Developing Support Networks

A strong support system is vital for long-term success. Healthcare professionals should encourage patients to:

  • Tell friends and family about their quit experience
  • Connect with successful ex-vapers who can offer guidance and motivation
  • Join support groups or online communities (with caution, as some participants can be put off by others failures or negative posts)
  • Keep regular contact with you as their healthcare provider

For clients who are ex-smokers, emphasise that relapse to vaping remains nowhere near as harmful as returning to smoking and should be reinforced as part of a relapse strategy.

Special Population Considerations

Different quitting strategies need to be adopted to work for specific patient sub-groups, with each coming with its own set of challenges and needs.

Pregnant Women

Although much safer than smoking during pregnancy, nicotine as a substance in itself should not be considered harmless. Animal studies with significant implications related to humans have shown it is far from safe. The protection of foetuses from nicotine exposure is crucial, with nicotine passing through the placenta and potentially disrupting brain and lung development. 

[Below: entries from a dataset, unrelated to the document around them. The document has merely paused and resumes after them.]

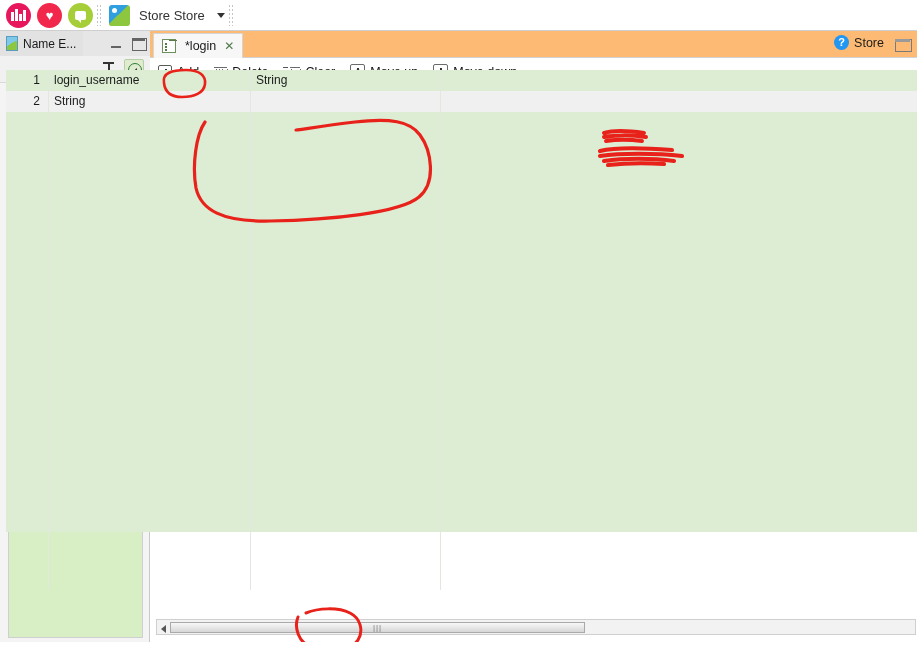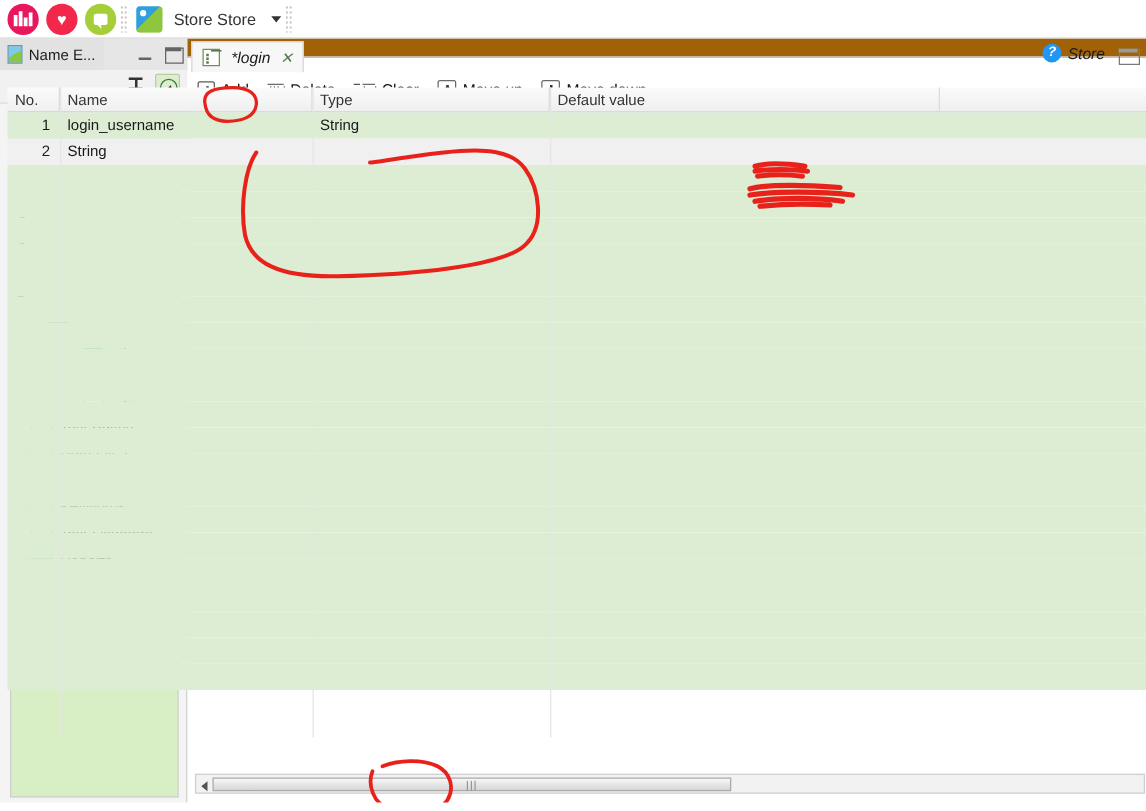--- a/index.html
+++ b/index.html
@@ -185,8 +185,8 @@
   
   #editor { position:absolute; left:150px; top:31px; width:767px; height:618px; background:#fff; }
   #ed-tabrow {
-    position:absolute; left:0; top:0; width:767px; height:15px;
-    background:#a16207; border-bottom:1px solid #d2d2d2;font-style:italic;
+    position:absolute; left:0; top:0; width:767px; height:27px;
+    background:#fdba74; border-bottom:1px solid #d2d2d2;
   }
   #ed-tab {
     position:absolute; left:3px; top:2px; height:25px; padding:0 8px;

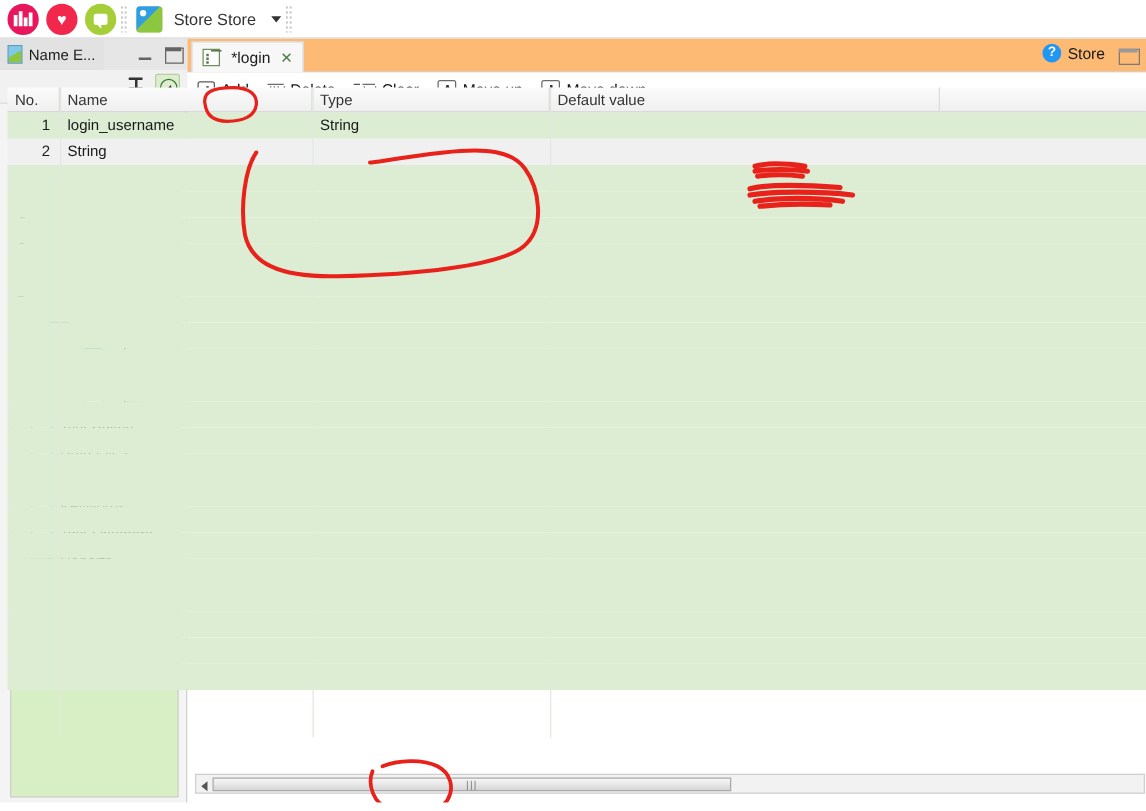--- a/index.html
+++ b/index.html
@@ -509,12 +509,6 @@
   </div>
 
   <div id="table-wrap">
-    <div id="thead">
-        <div class="th" style="width: 42px;">No.</div>
-        <div class="th" style="width: 202px;">Name</div>
-        <div class="th" style="width: 190px;">Type</div>
-        <div class="th" style="width: 312px;">Default value</div>
-      </div>
     <div id="tbody">
         <div class="tr odd">
           <div class="td num" style="width: 42px;">1</div>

Adolescent-Specific Approaches

Young people find it harder to quit vaping. Research shows that 90% of adult smokers picked up the habit before turning 18. Consider the use of these targeted strategies, which we are trying to build as part of our campaign:

  • Text messages and social media support programmes
  • Peer groups and counselling sessions
  • Youth-focused digital tools and mobile apps
  • Support systems built around family

Young people often want to quit because of money concerns, health effects, and feeling glued to their vape. The common belief among teenagers that vaping is relatively safe should be challenged in a non-judgmental way. 

Research indicates that nicotine can disrupt the formation of brain circuits that control attention, learning, and susceptibility to addiction. This disruption may lead to cognitive impairments and increased vulnerability to substance dependence.

Dual Users of Vaping and Smoking

Dual users need detailed support to address both forms of nicotine use. Many start vaping to quit smoking but don’t deal very well with making the complete switch according to a BMJ published paper.

The aim should be for complete cessation of both products, with some patients needing to quit in stages, with the focus on stopping smoking first. Treatment plans must tackle the complex reasons behind dual use, such as social factors and replacement behaviours.

Clinical Tools and Resources

Standardised clinical tools and resources to help their patients quit vaping through evidence-based care.

Assessment Templates

Several tools help healthcare providers confirm vaping dependence and guide treatment choices, while providing quantitative data to monitor progress. These key assessment tools include:

  • E-cigarette Fagerström Test for Nicotine Dependence (E-FTND)
  • Electronic Dependence Scale (EDS)
  • Hooked on Nicotine Checklist (HONC)
  • Patient Health Questionnaire (PHQ-9) to screen for depression

Conclusion

Healthcare professionals help patients break free from vaping addiction using proven methods. A complete assessment comes first, followed by custom quit plans that work for different groups of patients and tailored towards individual needs.

Staying current with new research and treatment methods is of paramount importance as vaping cessation knowledge grows. They can guide patients to quit vaping with the highest possible cessation rates by using structured assessments, targeted treatments, and the right resources effectively.

I hope this article is of use to any therapist who aims to help their client overcome vaping addiction with the highest chance of complete cessation success.